O levantamento foi encomendado pela Genial Investimentos e ouviu 1.104 pessoas com 16 anos ou mais entre os dias 24 e 28 de abril.

A margem de erro é de 3 pontos percentuais para mais ou para menos. O nível de confiança é de 95%.

Para 30%, a escolha do voto para governador é definitiva, e 68% dizem que ainda pode mudar.

Cenários de 2º turno

A Quaest pesquisou também 3 cenários de 2º turno. Veja os resultados:

Cenário 1

  • Juliana Brizola (PDT): 35%
  • Luciano Zucco (PL): 27%
  • Indecisos: 24%
  • Branco/nulo/não vai votar: 14%

Cenário 2

  • Juliana Brizola (PDT): 35%
  • Gabriel Souza (MDB): 17%
  • Indecisos: 29%
  • Branco/nulo/não vai votar: 19%

Cenário 3

  • Luciano Zucco (PL): 28%
  • Gabriel Souza (MDB): 20%
  • Indecisos: 31%
  • Branco/nulo/não vai votar: 21%

Índices de rejeição

A Quaest perguntou também aos eleitores em quais pré-candidatos eles não votariam de jeito nenhum.

  • Juliana Brizola (PDT): 35%
  • Luciano Zucco (PL): 17%
  • Gabriel Souza (MDB): 12%
  • Marcelo Maranata (PSDB): 9%
  • Rejane Oliveira (PSTU): 7%

Continuidade x mudança e peso dos apoios políticos

Para 23%, o novo governador deveria ser um aliado de Lula.

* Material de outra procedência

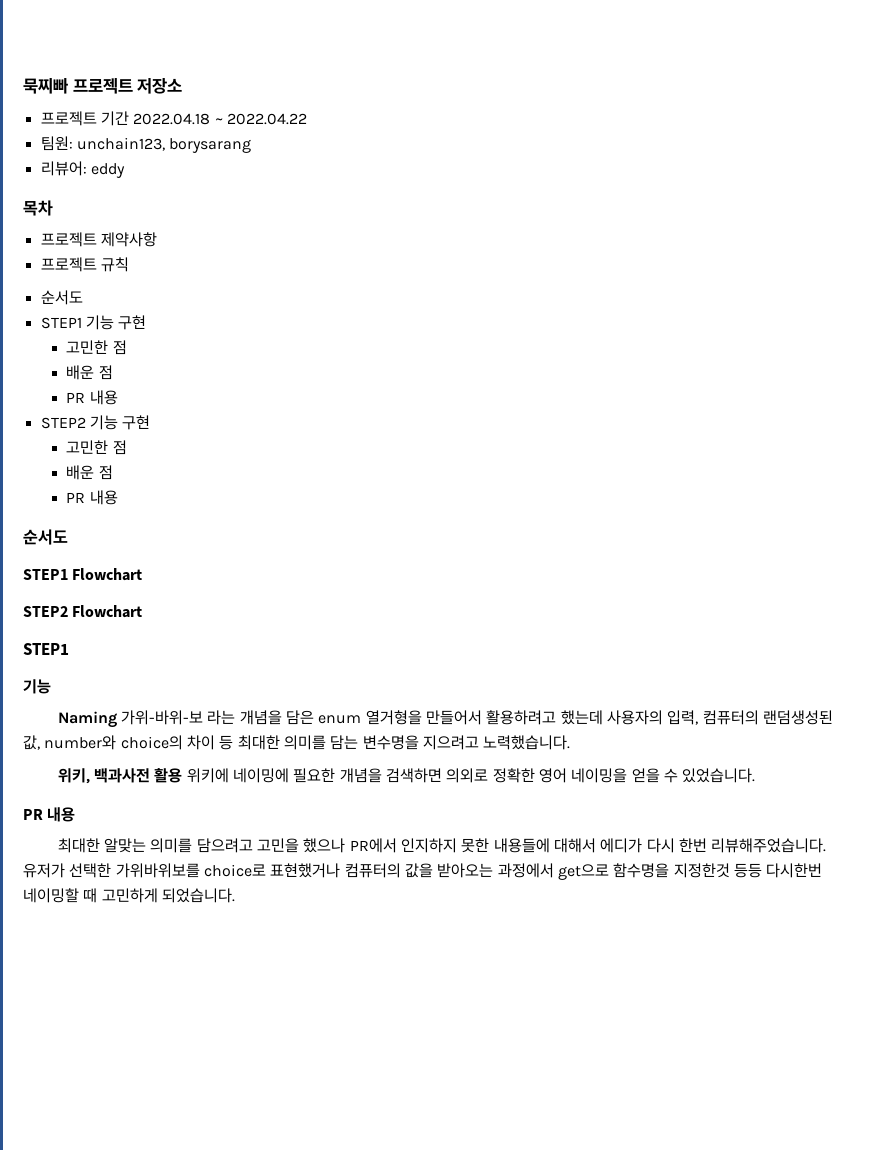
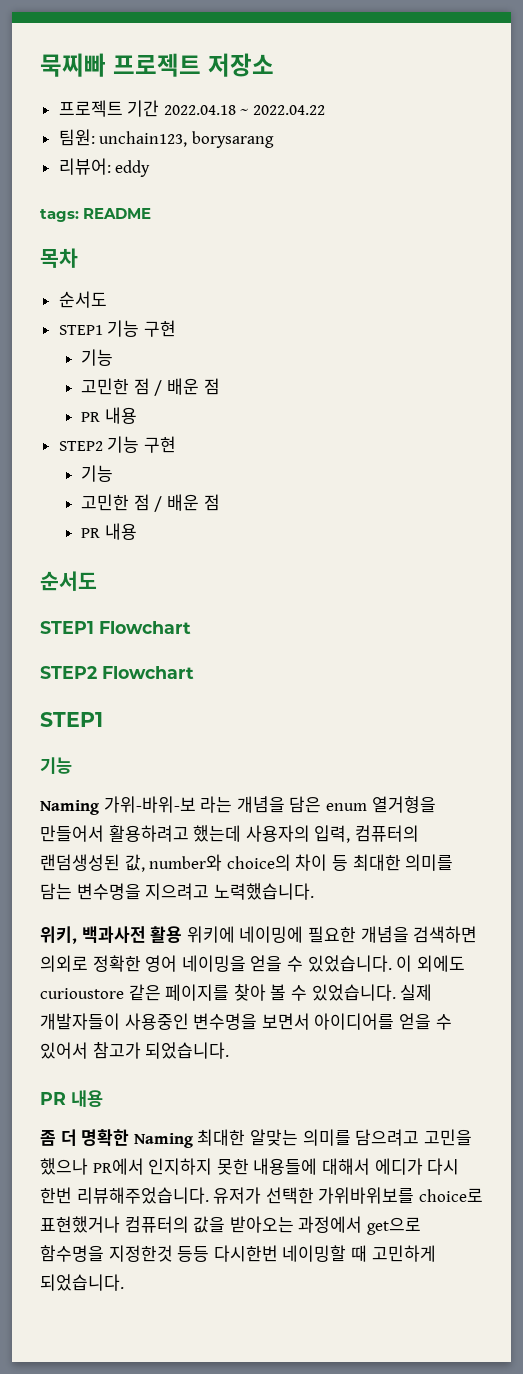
(125, 170) none -> [40,208,152,222] // tags: README
[40,232,157,247] [40,257,129,272] // 프로젝트 제약사항 // 프로젝트 규칙 -> (78, 258) none
[66,340,127,355] // 고민한 점 // -> [81,349,114,366] [81,378,163,396] // 기능 // 고민한 점 /
[66,440,127,455] // 고민한 점 // -> [81,465,114,482] [81,494,163,512] // 기능 // 고민한 점 /
[23,807,76,822] // PR 내용 // -> [396,955,465,972] [40,984,433,1001] [40,1013,452,1030] [40,1042,230,1059] [40,1090,103,1107] [40,1129,193,1148] 이 외에도 curioustore 같은 페이지를 찾아 볼 수 있었습니다. 실제 개발자들이 사용중인 변수명을 보면서 아이디어를 얻을 수 있어서 참고가 되었습니다. // PR 내용 // 좀 더 명확한 Naming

Outros 28% preferem um aliado a Jair Bolsonaro (PL) e 45% consideram um independente a melhor opção.

Segundo a Quaest, 17% dos eleitores gaúchos consideram que o próximo governador deve continuar o trabalho que vem sendo feito. Outros 47% defendem mudar o que não está bom e 33% desejam uma mudança total.